What is required:
An exact restatement is required. Cover only the lines of the records from the first through the line with "(629, 833) none", and skip pictures.

(The data Opens)

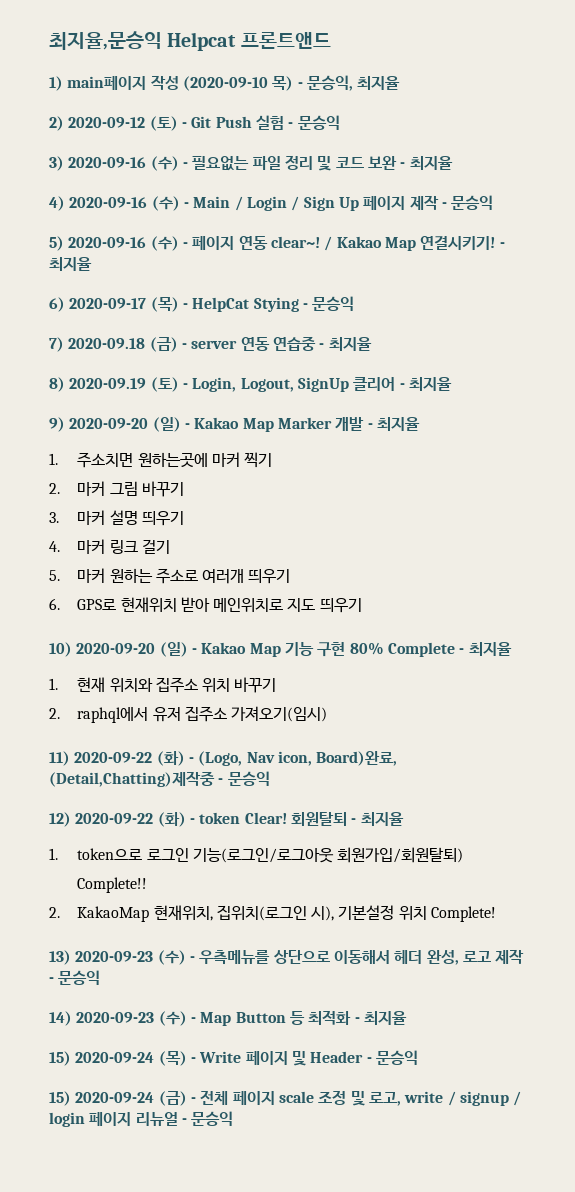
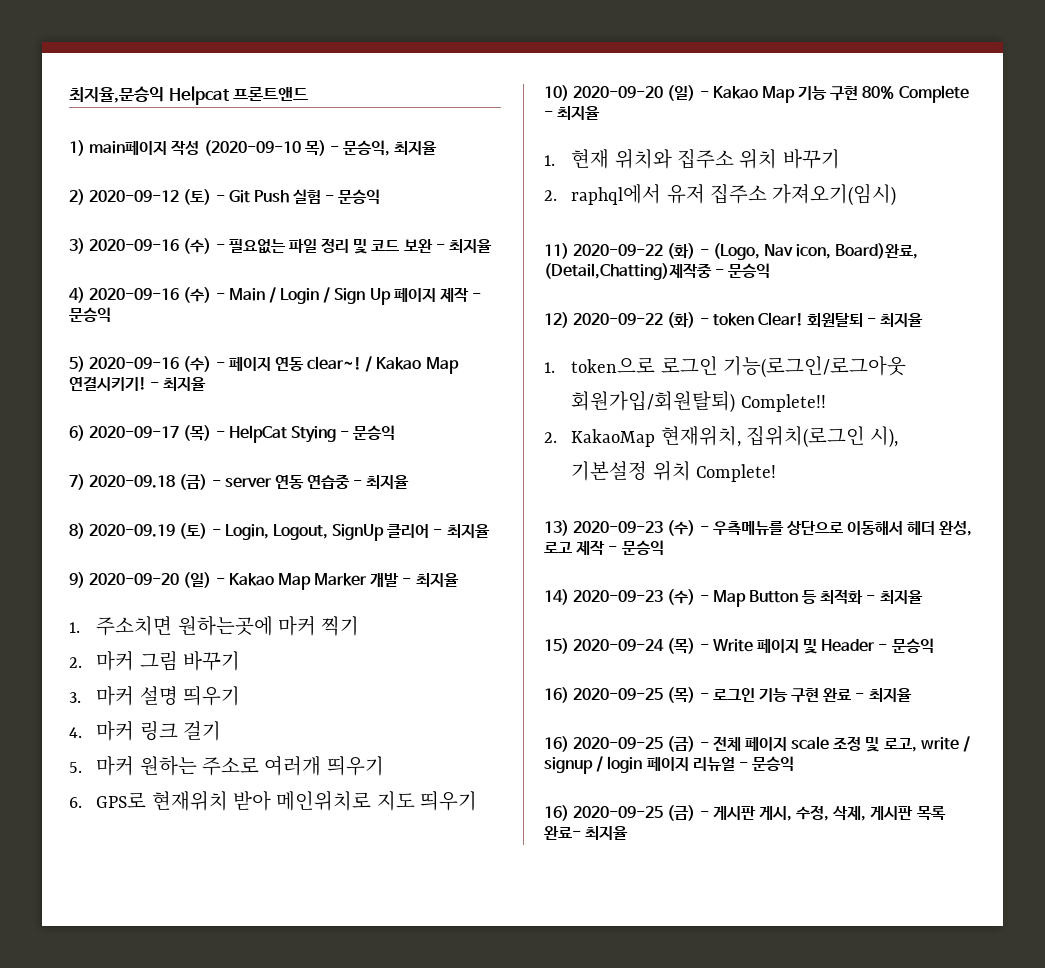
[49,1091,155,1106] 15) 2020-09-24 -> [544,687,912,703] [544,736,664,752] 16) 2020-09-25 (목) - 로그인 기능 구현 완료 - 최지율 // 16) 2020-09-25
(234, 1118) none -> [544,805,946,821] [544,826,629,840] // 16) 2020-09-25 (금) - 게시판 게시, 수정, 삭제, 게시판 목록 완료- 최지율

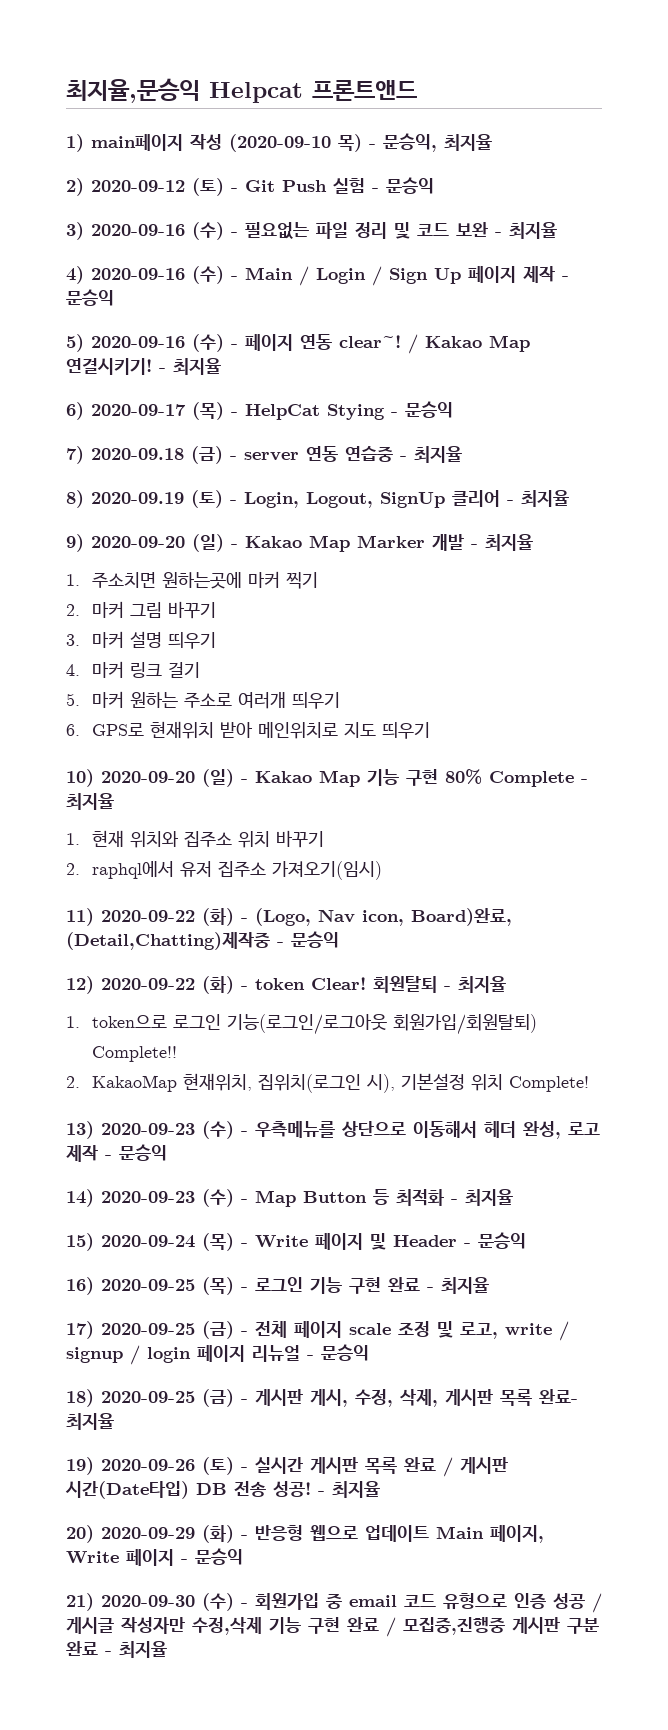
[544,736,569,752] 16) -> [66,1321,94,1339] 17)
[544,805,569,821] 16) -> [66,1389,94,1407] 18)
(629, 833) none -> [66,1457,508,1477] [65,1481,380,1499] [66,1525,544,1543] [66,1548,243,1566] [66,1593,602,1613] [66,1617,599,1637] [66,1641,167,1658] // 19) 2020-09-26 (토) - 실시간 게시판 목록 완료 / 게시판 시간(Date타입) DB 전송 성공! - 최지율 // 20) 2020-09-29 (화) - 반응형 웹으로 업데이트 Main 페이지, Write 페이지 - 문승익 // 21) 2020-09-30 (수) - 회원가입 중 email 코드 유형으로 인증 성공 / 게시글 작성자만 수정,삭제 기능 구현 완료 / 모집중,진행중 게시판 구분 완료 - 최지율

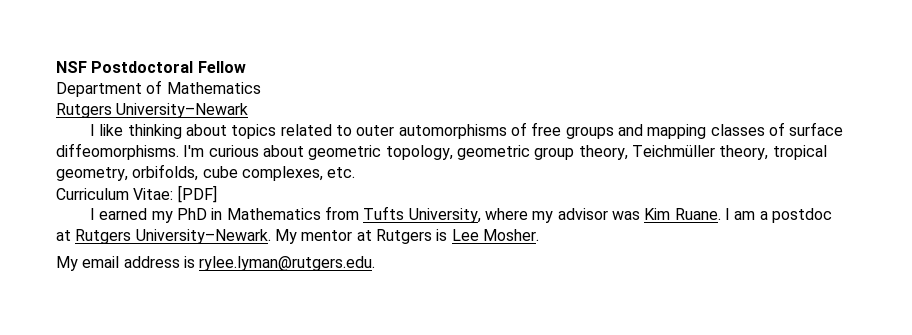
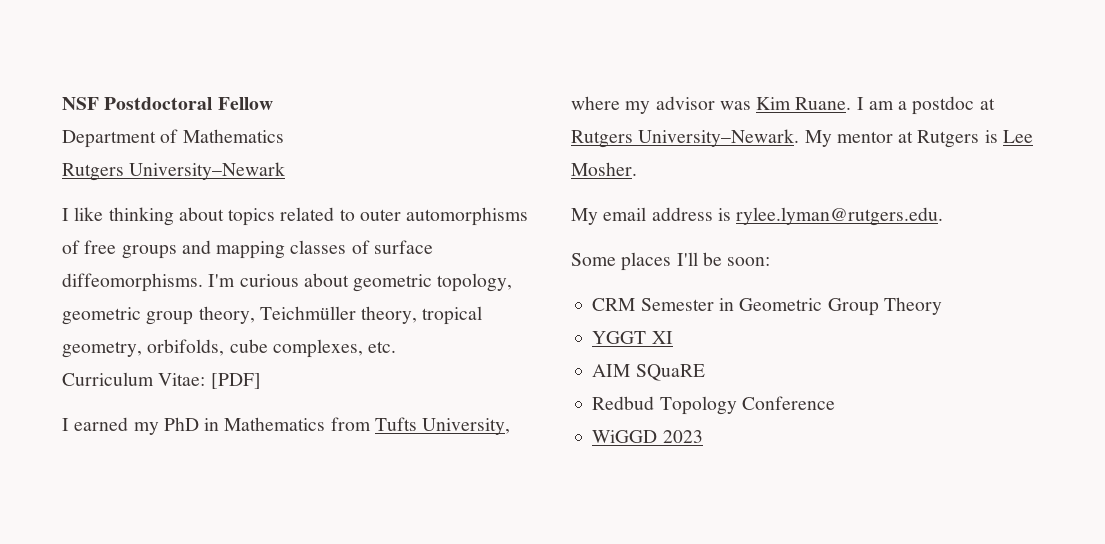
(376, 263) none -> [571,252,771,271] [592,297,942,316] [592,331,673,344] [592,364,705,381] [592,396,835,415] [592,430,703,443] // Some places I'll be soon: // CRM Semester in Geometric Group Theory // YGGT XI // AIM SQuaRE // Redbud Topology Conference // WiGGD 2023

(The data Closes)

Exercise answer:
[49,1091,155,1106] 15) 2020-09-24 -> [544,687,912,703] [544,736,664,752] 16) 2020-09-25 (목) - 로그인 기능 구현 완료 - 최지율 // 16) 2020-09-25
(234, 1118) none -> [544,805,946,821] [544,826,629,840] // 16) 2020-09-25 (금) - 게시판 게시, 수정, 삭제, 게시판 목록 완료- 최지율

[544,736,569,752] 16) -> [66,1321,94,1339] 17)
[544,805,569,821] 16) -> [66,1389,94,1407] 18)
(629, 833) none -> [66,1457,508,1477] [65,1481,380,1499] [66,1525,544,1543] [66,1548,243,1566] [66,1593,602,1613] [66,1617,599,1637] [66,1641,167,1658] // 19) 2020-09-26 (토) - 실시간 게시판 목록 완료 / 게시판 시간(Date타입) DB 전송 성공! - 최지율 // 20) 2020-09-29 (화) - 반응형 웹으로 업데이트 Main 페이지, Write 페이지 - 문승익 // 21) 2020-09-30 (수) - 회원가입 중 email 코드 유형으로 인증 성공 / 게시글 작성자만 수정,삭제 기능 구현 완료 / 모집중,진행중 게시판 구분 완료 - 최지율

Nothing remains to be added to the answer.